Retype, word for word, every line starting at the line with "html: <div>二、比一比，再写一写：</div> ->" and ending with the final line of the entries; skip the pictures.

Stored records:
# # # #

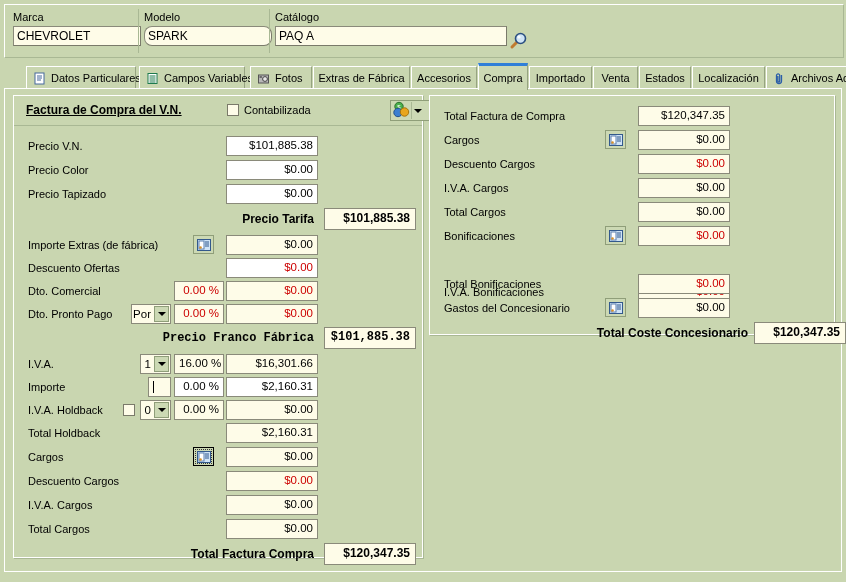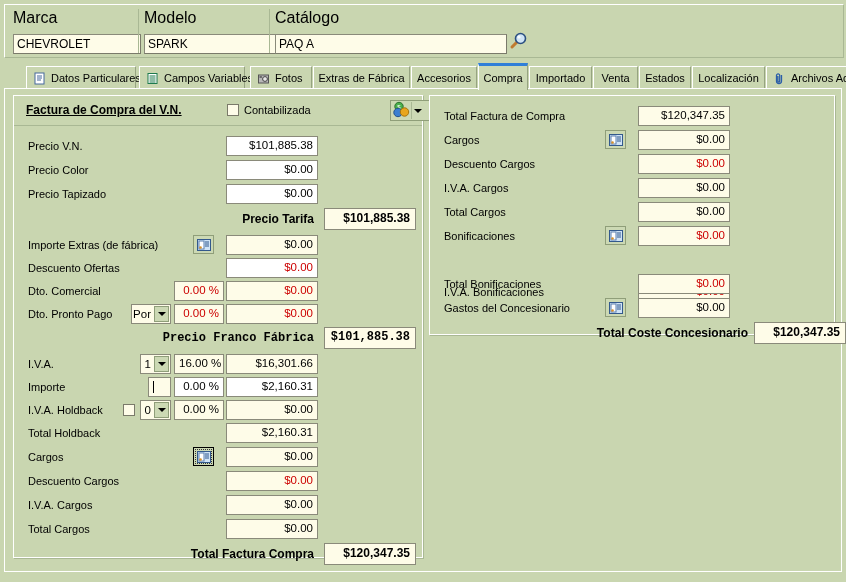"Marca" .fieldgrp .lbl { font-size: 16px -> 11px; margin-bottom: 10px -> 2px }
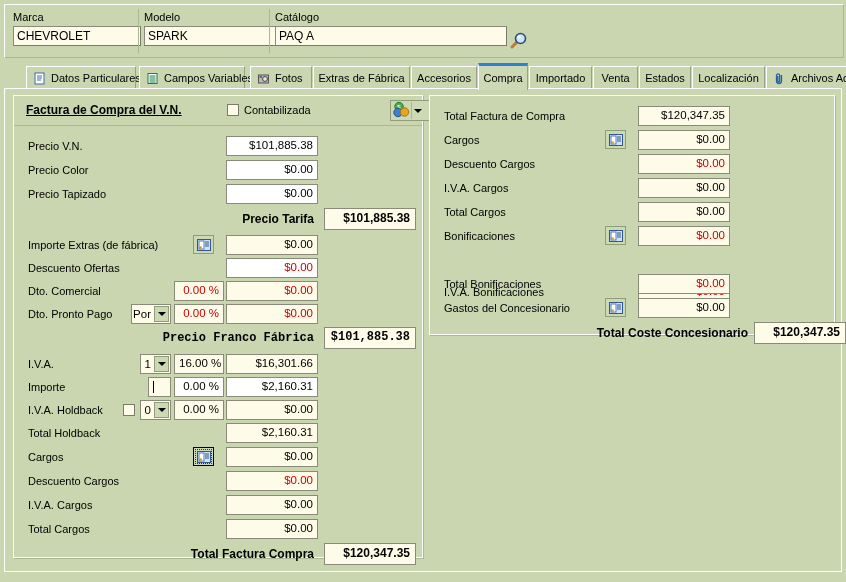"SPARK" div.txtbox { border-radius: none -> 8px; width: 144px -> 128px }
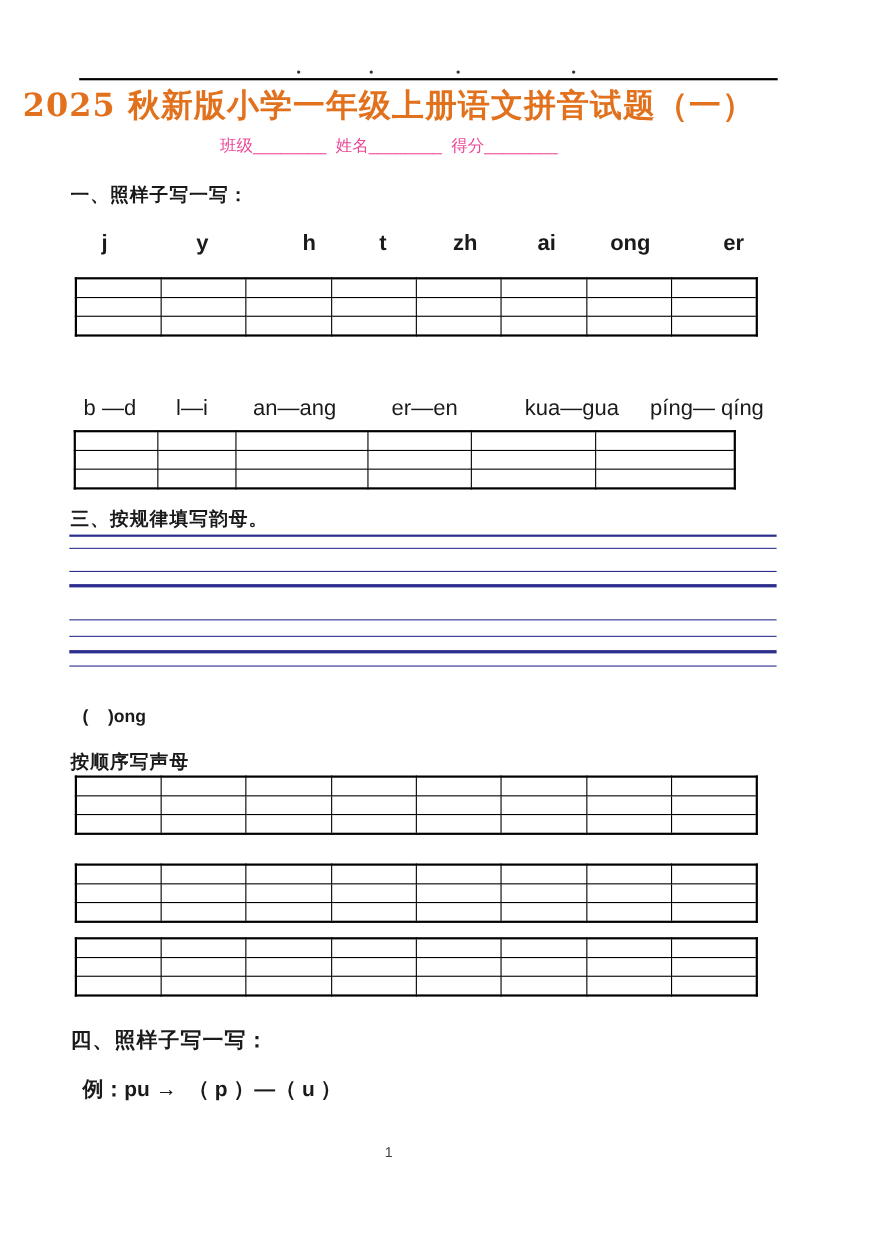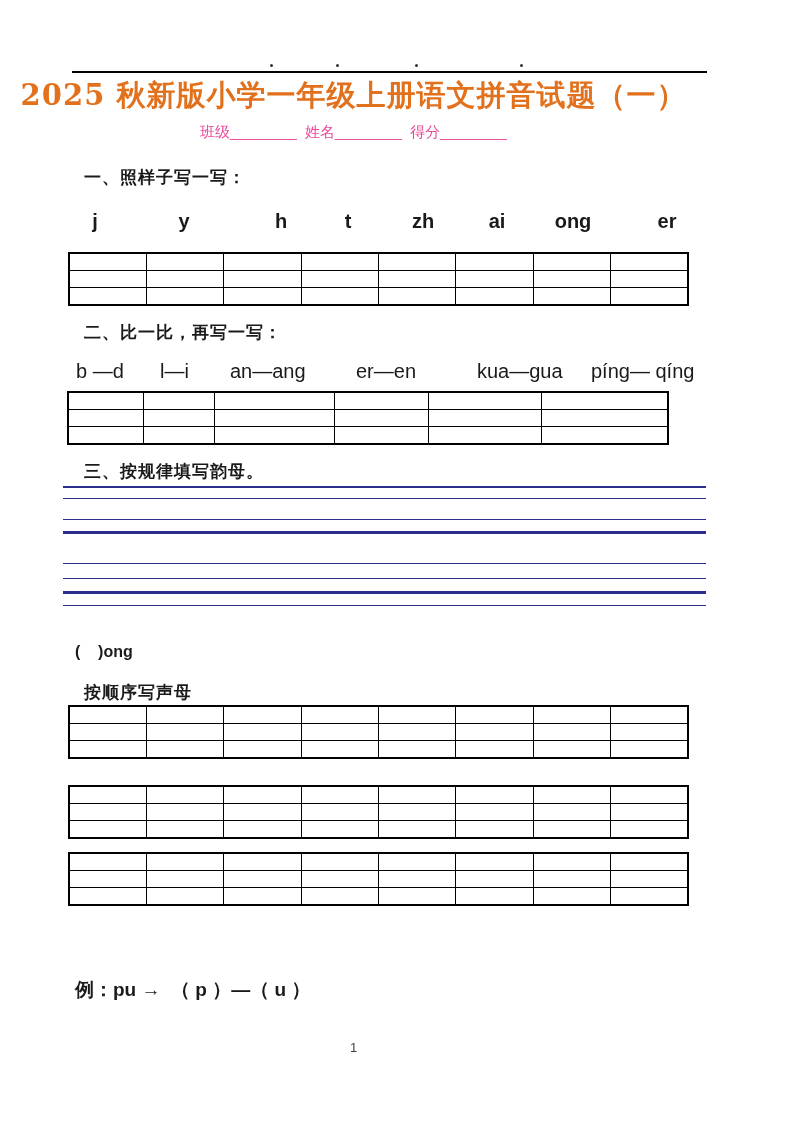"一、照样子写一写：" .heading { left: 84px -> 64px }
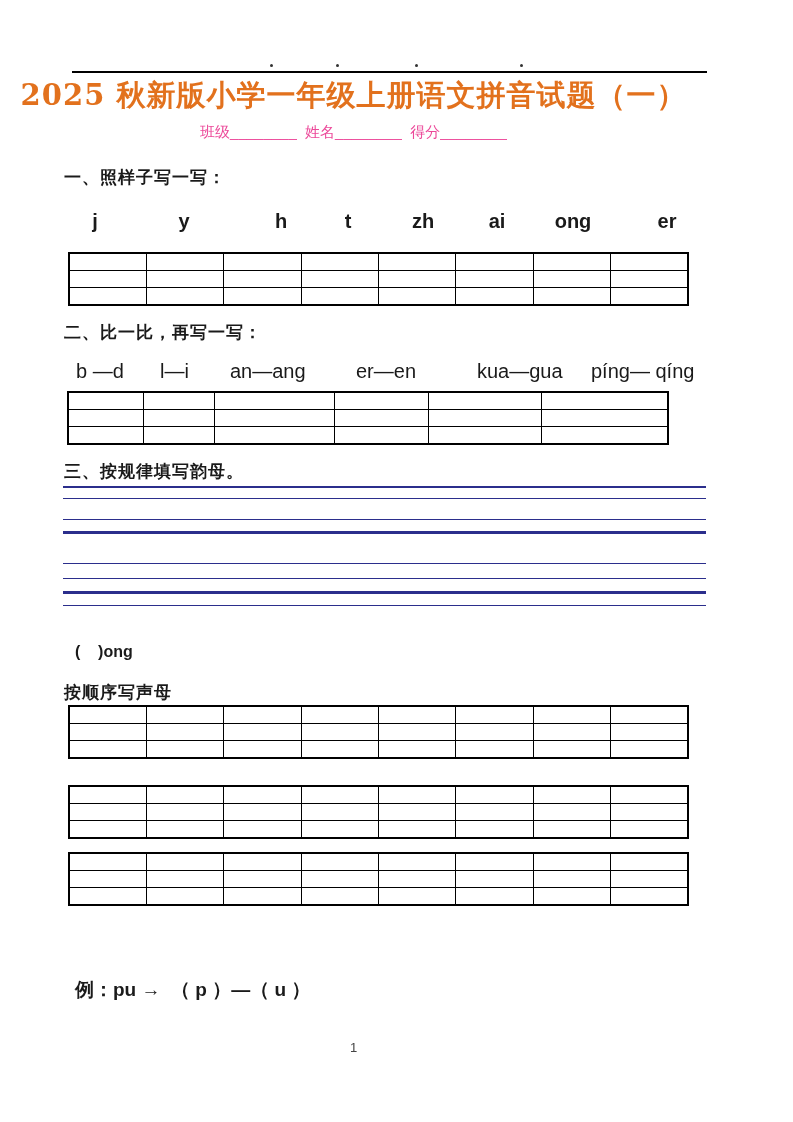"二、比一比，再写一写：" div.heading { html: <div>二、比一比，再写一写：</div> -> none }
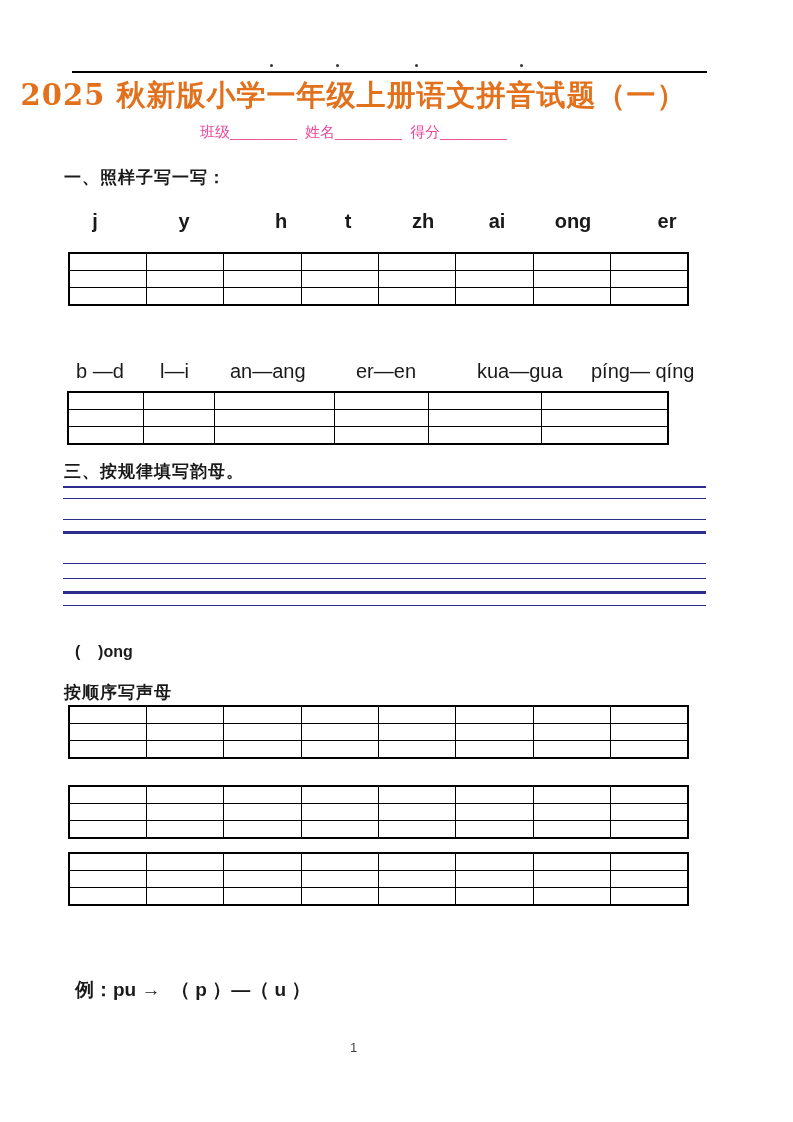"四、照样子写一写：" div.heading { html: none -> <div>四、照样子写一写：</div> }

# # # #

The answer:
"二、比一比，再写一写：" div.heading { html: <div>二、比一比，再写一写：</div> -> none }
"四、照样子写一写：" div.heading { html: none -> <div>四、照样子写一写：</div> }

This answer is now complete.